**Instructions for the task**
Which lines in the data below contain the string "none"? Show each one.

#### Input material

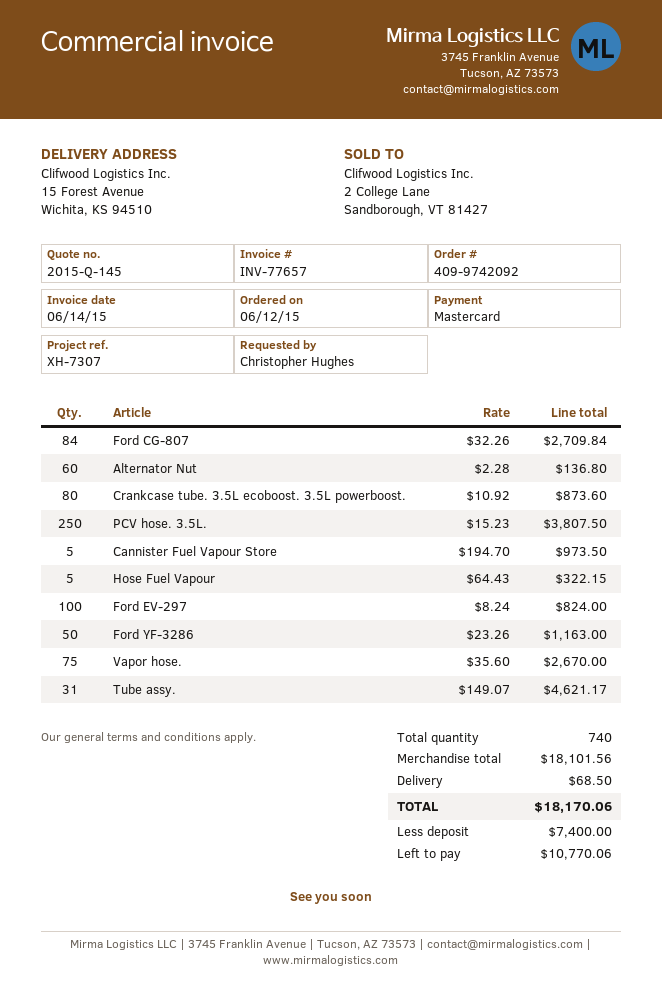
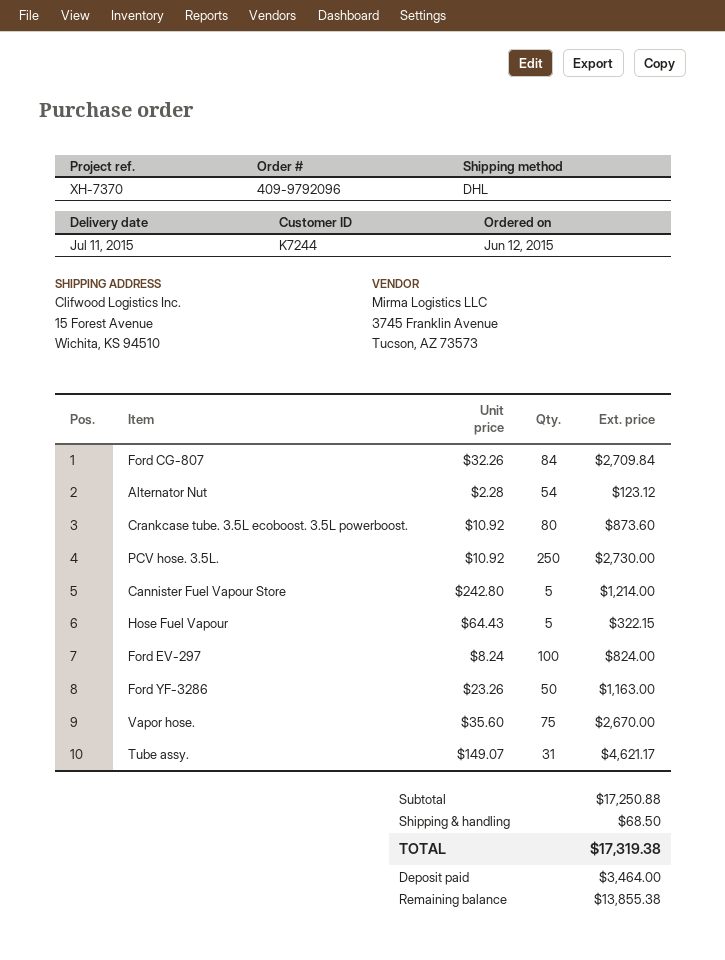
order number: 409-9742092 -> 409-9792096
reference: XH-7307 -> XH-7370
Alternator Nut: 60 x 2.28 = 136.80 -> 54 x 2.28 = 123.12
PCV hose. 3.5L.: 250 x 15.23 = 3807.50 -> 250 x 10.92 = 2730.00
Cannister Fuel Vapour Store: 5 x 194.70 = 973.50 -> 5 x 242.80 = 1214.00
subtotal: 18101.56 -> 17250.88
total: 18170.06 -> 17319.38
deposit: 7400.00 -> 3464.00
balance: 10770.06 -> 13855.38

########
#### Input material

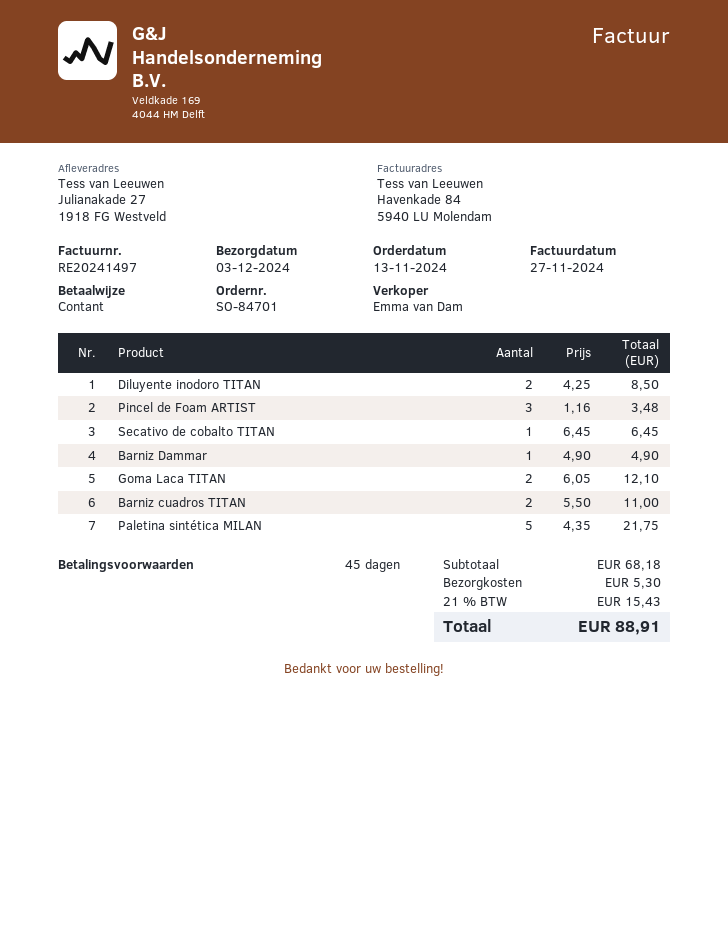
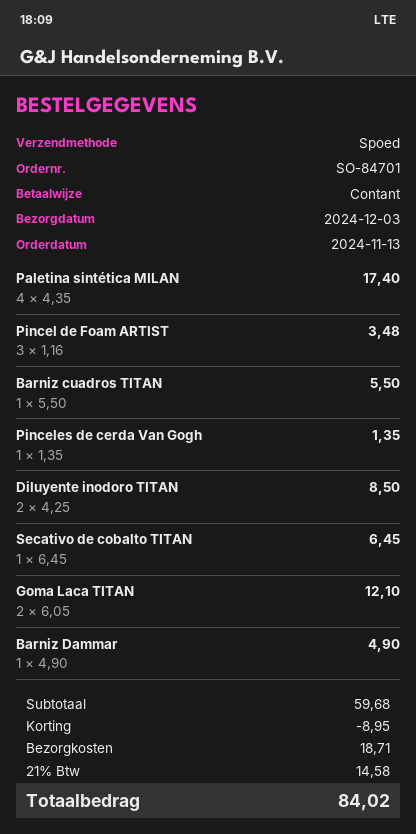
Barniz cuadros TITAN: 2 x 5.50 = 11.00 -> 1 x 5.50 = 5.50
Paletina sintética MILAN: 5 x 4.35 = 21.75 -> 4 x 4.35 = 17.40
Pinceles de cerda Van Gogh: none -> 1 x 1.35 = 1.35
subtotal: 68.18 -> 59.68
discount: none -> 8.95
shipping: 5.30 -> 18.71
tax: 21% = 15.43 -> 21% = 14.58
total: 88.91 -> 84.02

########
#### Input material

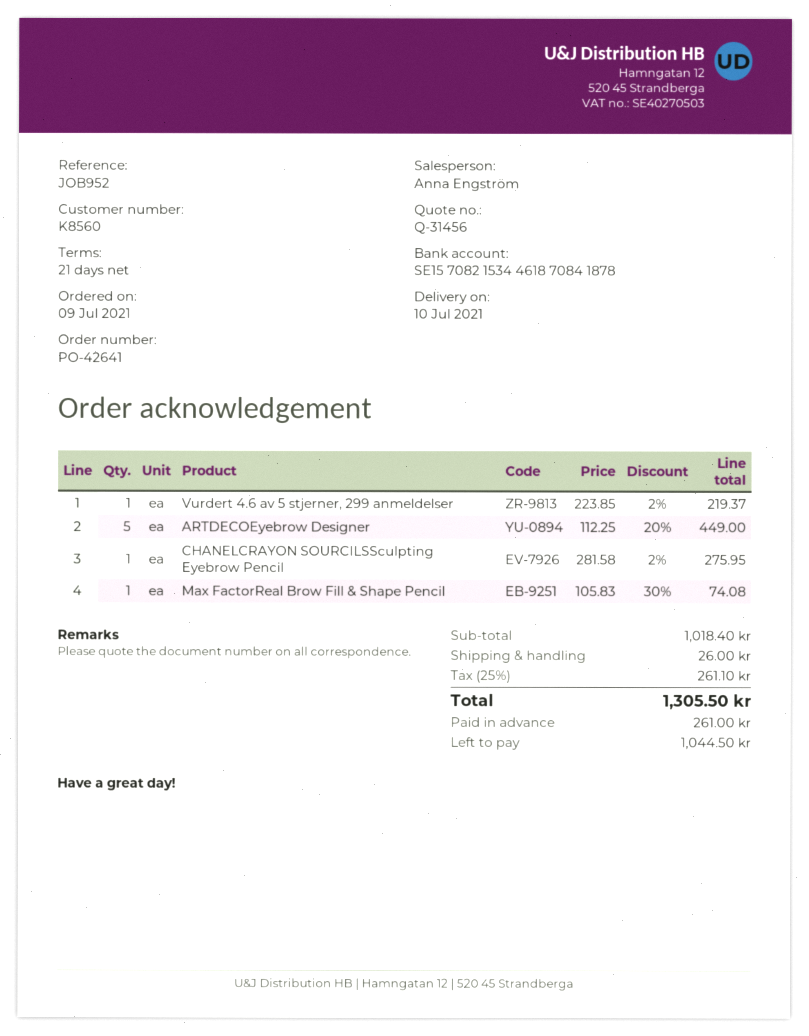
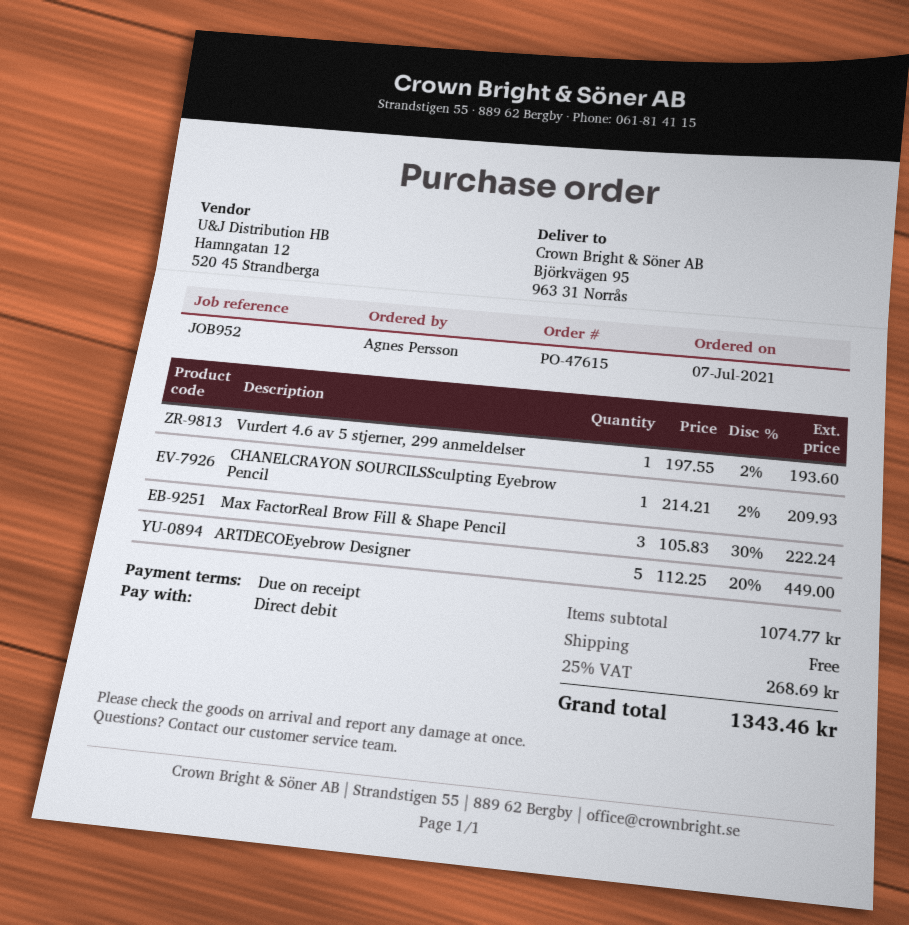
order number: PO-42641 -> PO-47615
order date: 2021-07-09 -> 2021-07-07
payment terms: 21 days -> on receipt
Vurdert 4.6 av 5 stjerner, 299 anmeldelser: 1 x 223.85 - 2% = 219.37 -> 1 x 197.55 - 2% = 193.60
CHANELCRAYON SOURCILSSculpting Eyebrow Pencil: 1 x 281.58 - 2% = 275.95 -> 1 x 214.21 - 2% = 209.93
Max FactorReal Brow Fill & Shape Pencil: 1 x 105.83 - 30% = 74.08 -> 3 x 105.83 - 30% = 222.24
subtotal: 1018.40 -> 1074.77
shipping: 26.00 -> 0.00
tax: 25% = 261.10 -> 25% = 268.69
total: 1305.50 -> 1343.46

########

**Answer to the problem**
Pinceles de cerda Van Gogh: none -> 1 x 1.35 = 1.35
discount: none -> 8.95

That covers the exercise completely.